The conversation has now shifted to the remaining 21%. Optimists hope to achieve similar success by 2030. However, there are several unique obstacles to addressing that 21%, and the economic conditions that allowed such a rapid decline before are unlikely to be replicated in the coming decade.

Much of the success of the last two decades was achieved by slightly elevating the conditions of those living just below the $1.25 per day line. Pulling a person living at $1.15 per day over the $1.25 line is much easier than pulling someone living at $0.25 to over $1.25. In other words, much of the remaining 21% was the bottom half of the original 43 percent. The challenge of the next decades will be to improve the lives of the most impoverished people on Earth.

China’s growth over the past decades was instrumental in lowering the extreme poverty rate. In the twenty years, from 1981 to 2001, China pulled 680 million of its own citizens out of extreme poverty as it rapidly developed. With China’s extreme poverty rate now at low levels, the focus will now shift to new developing countries, primarily India and Africa. The challenge will be to replicate the economic conditions for such an achievement in vastly different governmental and cultural contexts.
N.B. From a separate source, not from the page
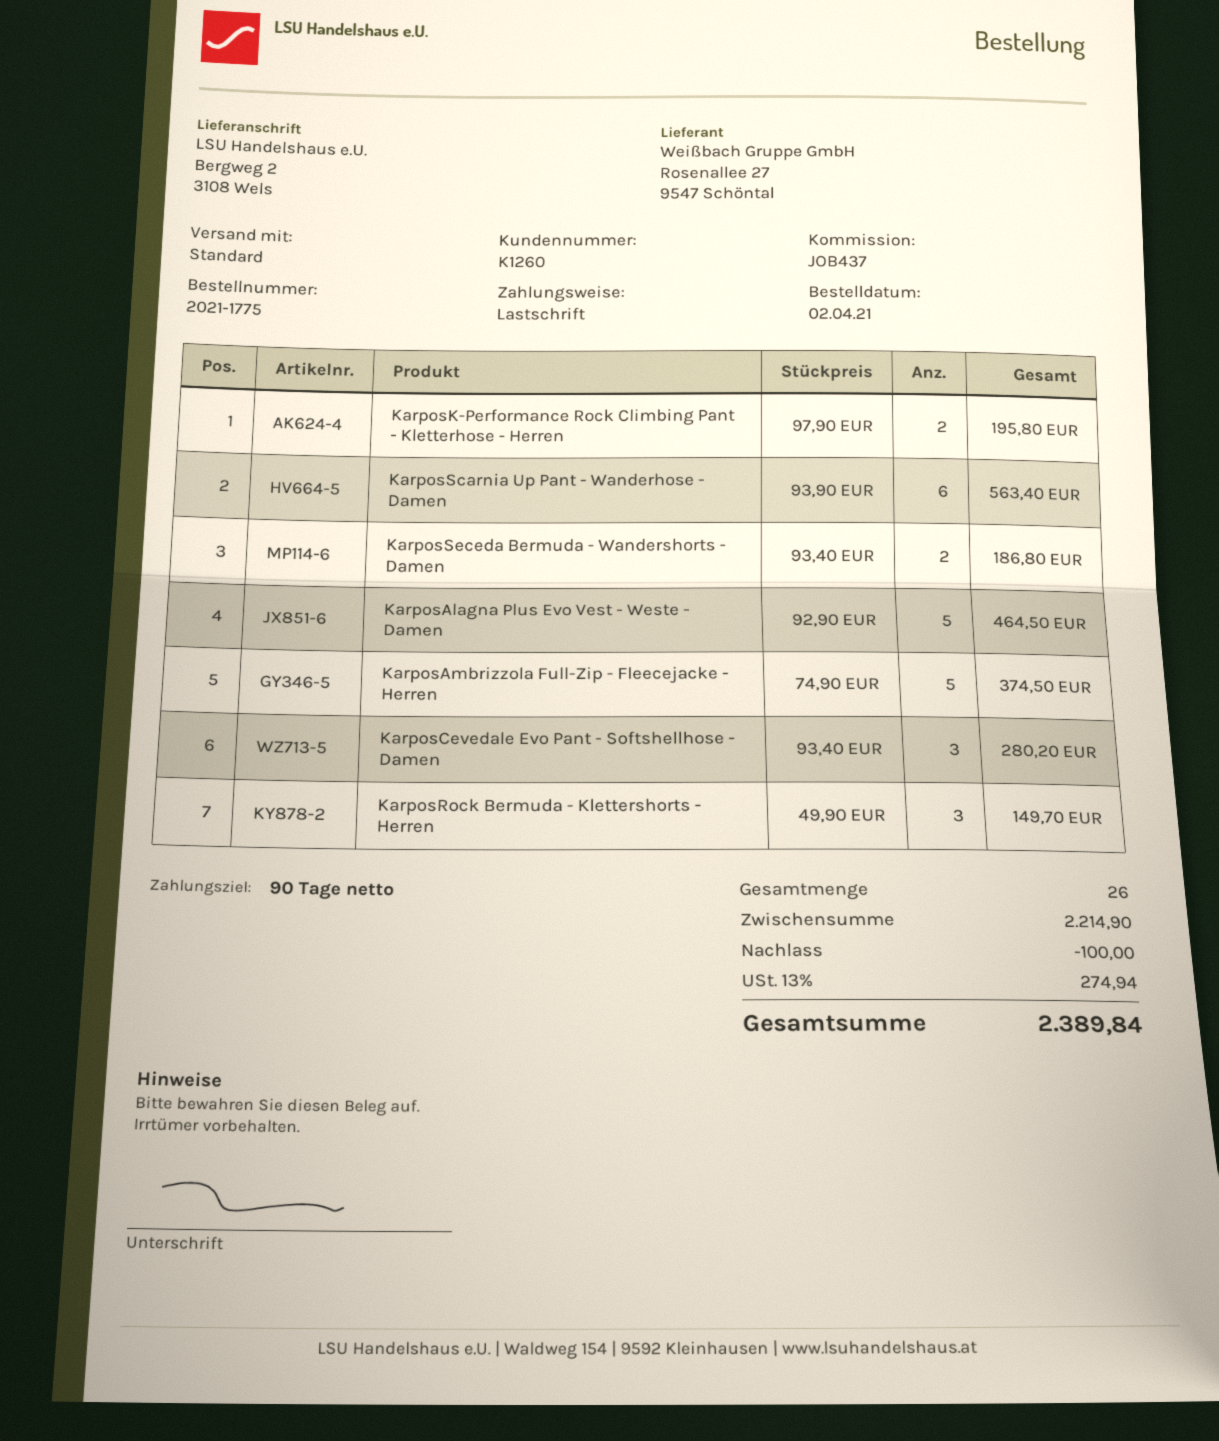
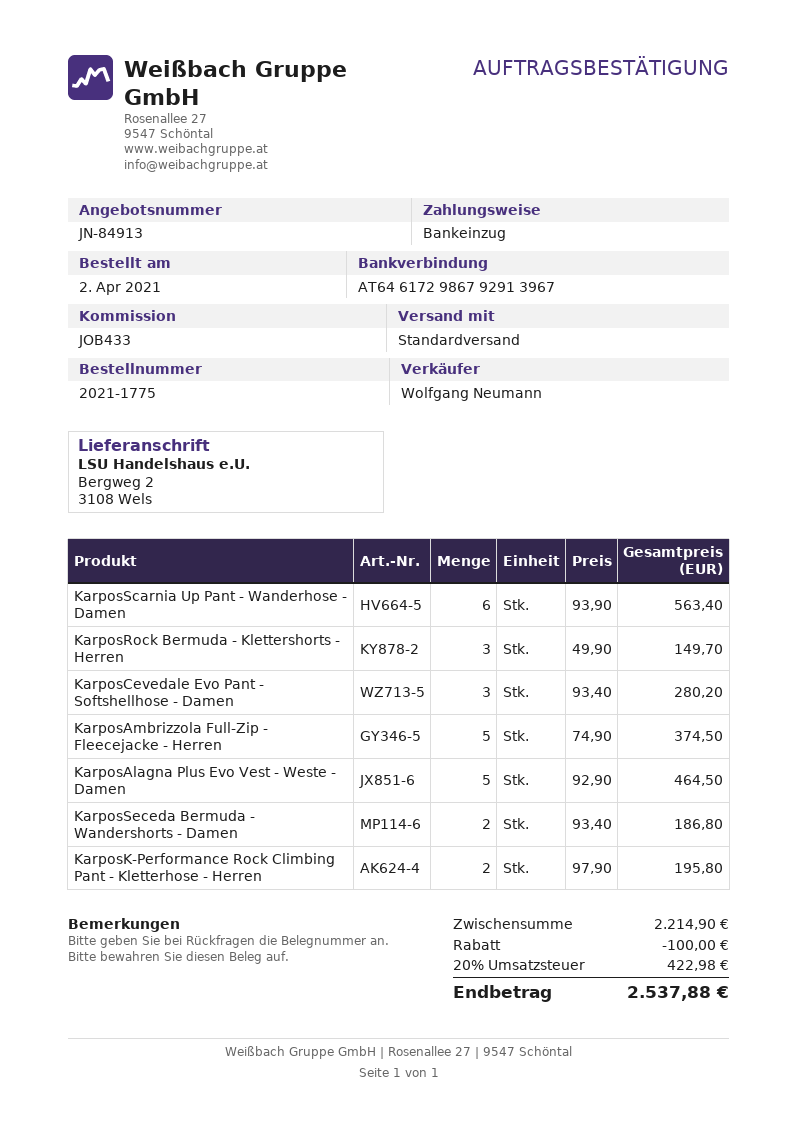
reference: JOB437 -> JOB433
tax: 13% = 274.94 -> 20% = 422.98
total: 2389.84 -> 2537.88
Should such a success be achieved by 2030, however, the fight against poverty will hardly be over. The $1.25 a day figure is simply an accepted global standard of extreme poverty, and does not account for those living in poverty in developed countries. In the U.S., the poverty line sits at $30 a day–a marked difference. However, with extreme poverty levels eradicated, the world would be able to focus anew on those living just below the line.